さて、さきほど文章表現として「太陽圏外へ到達」「太陽系を脱出」と書かせてもらったが、これは主に人工衛星(宇宙探査機)に対して使われる言葉だ。地球や太陽系の天体の観測を終えた人工衛星には、さまざまな役割が求められている。
恒星間空間の観測、太陽圏の構造理解、地球外知的生命体へのメッセージなどさまざまあるが、ことVTuber~バーチャルタレントシーンと芸能界や音楽シーンといったものに置き換えてみれば、星街すいせいはまさに特派員であり、シーンを大きく跨いでやってきたバーチャルタレントシーンの代弁者というべきだろう。
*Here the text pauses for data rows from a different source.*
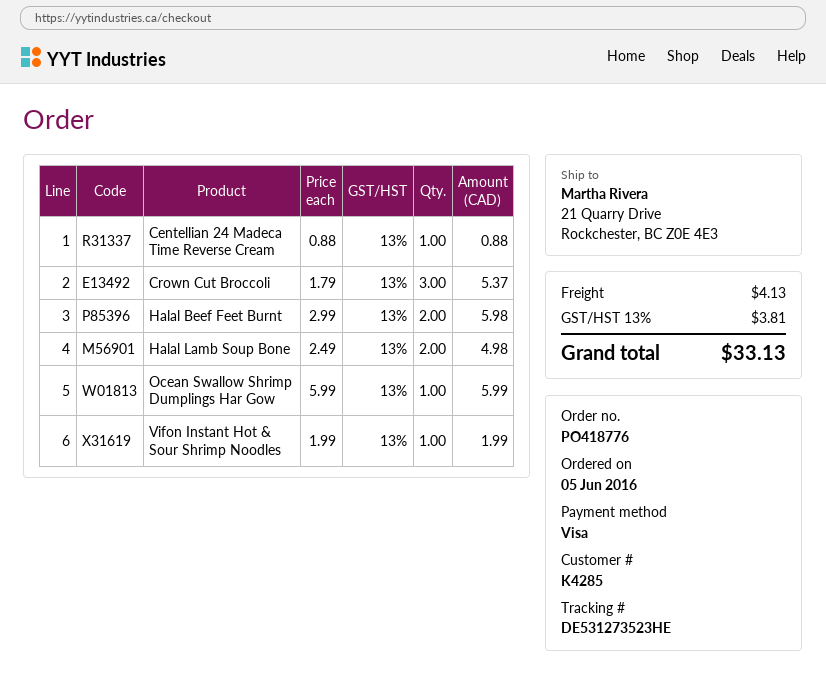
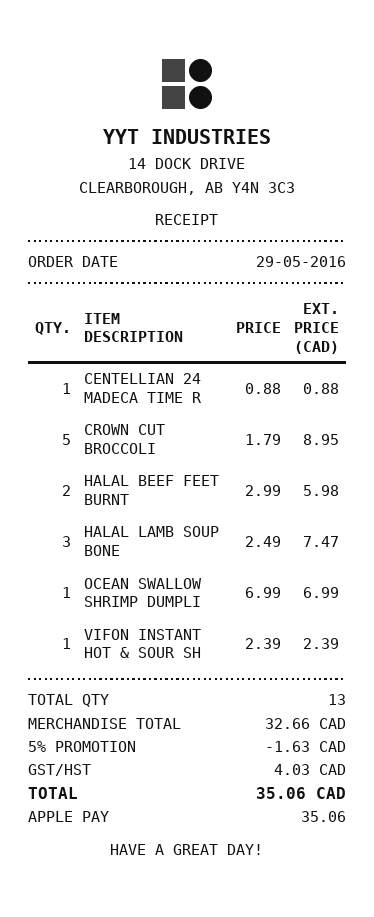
order date: 2016-06-05 -> 2016-05-29
payment method: Visa -> Apple Pay
Crown Cut Broccoli: 3 x 1.79 = 5.37 -> 5 x 1.79 = 8.95
Halal Lamb Soup Bone: 2 x 2.49 = 4.98 -> 3 x 2.49 = 7.47
Ocean Swallow Shrimp Dumplings Har Gow: 1 x 5.99 = 5.99 -> 1 x 6.99 = 6.99
Vifon Instant Hot & Sour Shrimp Noodles: 1 x 1.99 = 1.99 -> 1 x 2.39 = 2.39
discount: none -> 5% = 1.63
shipping: 4.13 -> none
tax: 3.81 -> 4.03
total: 33.13 -> 35.06

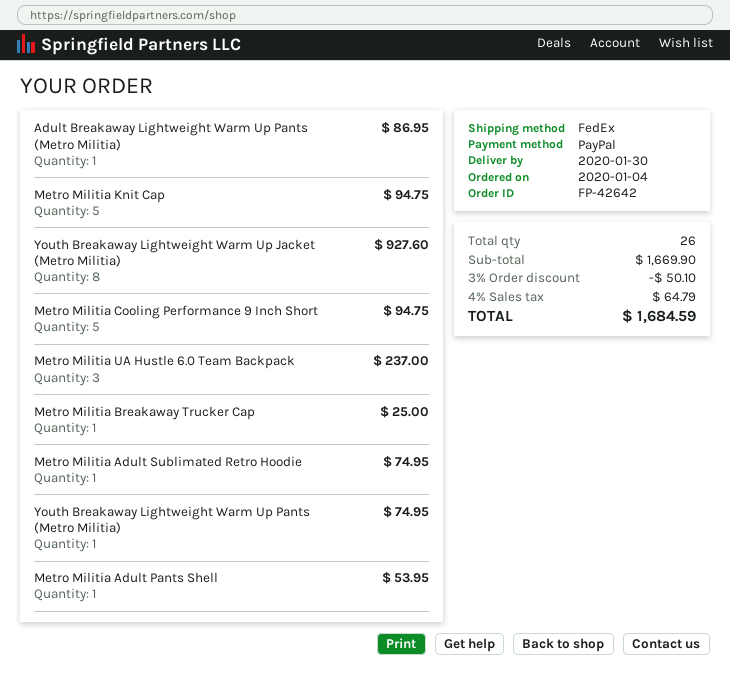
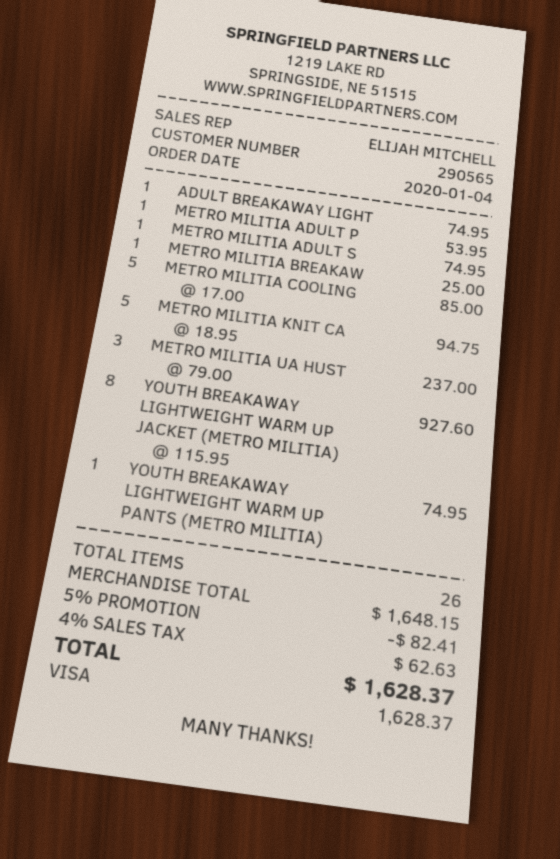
payment method: PayPal -> Visa
Adult Breakaway Lightweight Warm Up Pants (Metro Militia): 1 for 86.95 -> 1 for 74.95
Metro Militia Cooling Performance 9 Inch Short: 5 for 94.75 -> 5 for 85.00
subtotal: 1669.90 -> 1648.15
discount: 3% = 50.10 -> 5% = 82.41
tax: 4% = 64.79 -> 4% = 62.63
total: 1684.59 -> 1628.37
実は、VTuberなぞ一つも知らないアニメファンの友人や音楽好きから、「星街すいせいってどんなひとなの?」と問われることも少なくない。「『ビビデバ』を歌っている映像をみて、うちの子がファンになったみたいで……」と4歳の子どもについて話してくれた友人もいた。
「アニメキャラクターのようなルックスで素晴らしい歌声と音楽を披露してくれる存在」
それが当たり前の光景へと変わっていく。時代が変わっていくひと時を、今まさに目にしているのだ。